Tutorial: Use the Apache Kafka Producer and Consumer APIs

Learn how to use the Apache Kafka Producer and Consumer APIs with Kafka on HDInsight.

The Kafka Producer API allows applications to send streams of data to the Kafka cluster. The Kafka Consumer API allows applications to read streams of data from the cluster.

In this tutorial, you learn how to:

  • Prerequisites
  • Understand the code
  • Build and deploy the application
  • Run the application on the cluster

For more information on the APIs, see Apache documentation on the Producer API and Consumer API.

Prerequisites

Understand the code

The example application is located at https://github.com/Azure-Samples/hdinsight-kafka-java-get-started, in the Producer-Consumer subdirectory. The application consists primarily of four files:

  • pom.xml: This file defines the project dependencies, Java version, and packaging methods.
  • Producer.java: This file sends random sentences to Kafka using the producer API.
  • Consumer.java: This file uses the consumer API to read data from Kafka and emit it to STDOUT.
  • Run.java: The command-line interface used to run the producer and consumer code.

Pom.xml

The important things to understand in the pom.xml file are:

  • Dependencies: This project relies on the Kafka producer and consumer APIs, which are provided by the kafka-clients package. The following XML code defines this dependency:

    <!-- Kafka client for producer/consumer operations -->
    <dependency>
      <groupId>org.apache.kafka</groupId>
      <artifactId>kafka-clients</artifactId>
      <version>${kafka.version}</version>
    </dependency>
    

    Note

    The ${kafka.version} entry is declared in the <properties>..</properties> section of pom.xml, and is configured to the Kafka version of the HDInsight cluster.

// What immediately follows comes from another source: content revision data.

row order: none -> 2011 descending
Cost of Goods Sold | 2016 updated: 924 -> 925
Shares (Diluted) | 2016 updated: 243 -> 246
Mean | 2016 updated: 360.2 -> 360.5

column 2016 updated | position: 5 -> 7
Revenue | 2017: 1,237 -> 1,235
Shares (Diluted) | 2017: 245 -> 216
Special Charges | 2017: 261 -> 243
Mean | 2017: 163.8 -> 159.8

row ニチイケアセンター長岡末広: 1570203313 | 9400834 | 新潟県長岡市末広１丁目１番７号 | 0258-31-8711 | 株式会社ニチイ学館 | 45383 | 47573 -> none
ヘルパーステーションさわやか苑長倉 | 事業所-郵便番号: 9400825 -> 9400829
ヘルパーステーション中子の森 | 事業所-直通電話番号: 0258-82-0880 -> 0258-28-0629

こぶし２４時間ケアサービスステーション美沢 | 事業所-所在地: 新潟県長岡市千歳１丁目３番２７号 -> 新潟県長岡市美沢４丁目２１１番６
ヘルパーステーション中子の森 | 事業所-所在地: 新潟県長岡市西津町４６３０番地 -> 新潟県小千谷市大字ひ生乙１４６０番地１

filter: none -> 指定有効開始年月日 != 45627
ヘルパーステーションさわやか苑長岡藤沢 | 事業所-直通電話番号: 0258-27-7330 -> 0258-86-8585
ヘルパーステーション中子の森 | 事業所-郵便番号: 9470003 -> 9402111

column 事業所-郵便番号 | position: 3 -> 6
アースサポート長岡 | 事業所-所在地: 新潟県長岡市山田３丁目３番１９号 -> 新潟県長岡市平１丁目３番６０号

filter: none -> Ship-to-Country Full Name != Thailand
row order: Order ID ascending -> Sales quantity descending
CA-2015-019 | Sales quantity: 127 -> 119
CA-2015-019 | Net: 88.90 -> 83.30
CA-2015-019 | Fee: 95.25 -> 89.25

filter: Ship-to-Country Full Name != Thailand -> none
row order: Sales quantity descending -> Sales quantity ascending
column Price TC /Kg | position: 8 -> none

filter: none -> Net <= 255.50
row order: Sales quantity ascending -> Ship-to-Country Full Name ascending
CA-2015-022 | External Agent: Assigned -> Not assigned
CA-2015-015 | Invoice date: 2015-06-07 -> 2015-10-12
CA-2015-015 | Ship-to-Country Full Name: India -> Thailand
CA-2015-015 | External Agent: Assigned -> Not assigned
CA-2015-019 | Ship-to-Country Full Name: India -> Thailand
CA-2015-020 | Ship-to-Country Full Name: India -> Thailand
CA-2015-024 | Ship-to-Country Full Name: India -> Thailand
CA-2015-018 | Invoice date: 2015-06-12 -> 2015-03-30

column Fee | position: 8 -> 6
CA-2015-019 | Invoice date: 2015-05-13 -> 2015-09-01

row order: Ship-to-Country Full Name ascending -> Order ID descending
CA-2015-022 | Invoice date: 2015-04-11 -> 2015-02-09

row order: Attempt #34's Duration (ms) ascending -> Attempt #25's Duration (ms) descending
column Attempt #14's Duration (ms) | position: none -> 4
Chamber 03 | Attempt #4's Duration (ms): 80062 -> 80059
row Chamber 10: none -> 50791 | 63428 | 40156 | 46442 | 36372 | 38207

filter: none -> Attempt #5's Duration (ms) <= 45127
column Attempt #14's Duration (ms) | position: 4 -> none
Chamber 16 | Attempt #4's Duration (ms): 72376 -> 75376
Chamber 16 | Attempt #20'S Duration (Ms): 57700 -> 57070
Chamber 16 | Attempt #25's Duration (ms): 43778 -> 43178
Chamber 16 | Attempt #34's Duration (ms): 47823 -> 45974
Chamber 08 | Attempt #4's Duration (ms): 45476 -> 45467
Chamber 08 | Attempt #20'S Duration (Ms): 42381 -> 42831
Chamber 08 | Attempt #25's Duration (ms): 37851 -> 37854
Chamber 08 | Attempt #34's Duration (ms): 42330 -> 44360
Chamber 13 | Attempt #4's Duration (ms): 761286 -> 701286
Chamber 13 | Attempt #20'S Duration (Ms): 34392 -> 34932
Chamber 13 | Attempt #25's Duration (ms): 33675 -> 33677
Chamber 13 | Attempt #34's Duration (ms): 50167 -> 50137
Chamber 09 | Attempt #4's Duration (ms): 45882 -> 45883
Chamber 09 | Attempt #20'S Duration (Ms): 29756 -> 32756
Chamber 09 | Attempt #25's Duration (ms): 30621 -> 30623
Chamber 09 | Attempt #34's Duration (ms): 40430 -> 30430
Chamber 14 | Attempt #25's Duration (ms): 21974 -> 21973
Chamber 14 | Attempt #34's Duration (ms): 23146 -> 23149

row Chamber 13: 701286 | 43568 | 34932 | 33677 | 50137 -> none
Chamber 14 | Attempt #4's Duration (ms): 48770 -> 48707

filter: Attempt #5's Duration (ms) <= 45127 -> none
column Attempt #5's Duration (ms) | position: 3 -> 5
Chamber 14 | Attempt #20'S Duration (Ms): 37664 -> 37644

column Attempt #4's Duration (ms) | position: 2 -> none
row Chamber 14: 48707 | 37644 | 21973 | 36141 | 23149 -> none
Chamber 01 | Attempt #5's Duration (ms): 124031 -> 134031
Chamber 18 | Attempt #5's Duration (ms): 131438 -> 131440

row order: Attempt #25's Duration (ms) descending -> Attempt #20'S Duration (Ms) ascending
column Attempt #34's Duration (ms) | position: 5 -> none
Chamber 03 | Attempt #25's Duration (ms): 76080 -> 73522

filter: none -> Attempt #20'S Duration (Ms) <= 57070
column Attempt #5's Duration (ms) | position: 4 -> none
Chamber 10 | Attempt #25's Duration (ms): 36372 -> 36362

  • Plugins: Maven plugins provide various capabilities. In this project, the following plugins are used:

    • maven-compiler-plugin: Used to set the Java version used by the project to 8. This is the version of Java used by HDInsight 3.6.
    • maven-shade-plugin: Used to generate an uber jar that contains this application as well as any dependencies. It is also used to set the entry point of the application, so that you can directly run the Jar file without having to specify the main class.

Producer.java

The producer communicates with the Kafka broker hosts (worker nodes) and sends data to a Kafka topic. The following code snippet is from the Producer.java file from the GitHub repository and shows how to set the producer properties:

Properties properties = new Properties();
// Set the brokers (bootstrap servers)
properties.setProperty("bootstrap.servers", brokers);
// Set how to serialize key/value pairs
properties.setProperty("key.serializer","org.apache.kafka.common.serialization.StringSerializer");
properties.setProperty("value.serializer","org.apache.kafka.common.serialization.StringSerializer");
KafkaProducer<String, String> producer = new KafkaProducer<>(properties);

Consumer.java

The consumer communicates with the Kafka broker hosts (worker nodes), and reads records in a loop. The following code snippet from the Consumer.java file sets the consumer properties:

KafkaConsumer<String, String> consumer;
// Configure the consumer
Properties properties = new Properties();
// Point it to the brokers
properties.setProperty("bootstrap.servers", brokers);
// Set the consumer group (all consumers must belong to a group).
properties.setProperty("group.id", groupId);
// Set how to serialize key/value pairs
properties.setProperty("key.deserializer","org.apache.kafka.common.serialization.StringDeserializer");
properties.setProperty("value.deserializer","org.apache.kafka.common.serialization.StringDeserializer");
// When a group is first created, it has no offset stored to start reading from. This tells it to start
// with the earliest record in the stream.
properties.setProperty("auto.offset.reset","earliest");

consumer = new KafkaConsumer<>(properties);

In this code, the consumer is configured to read from the start of the topic (auto.offset.reset is set to earliest.)

Run.java

The Run.java file provides a command-line interface that runs either the producer or consumer code. You must provide the Kafka broker host information as a parameter. You can optionally include a group ID value, which is used by the consumer process. If you create multiple consumer instances using the same group ID, they will load balance reading from the topic.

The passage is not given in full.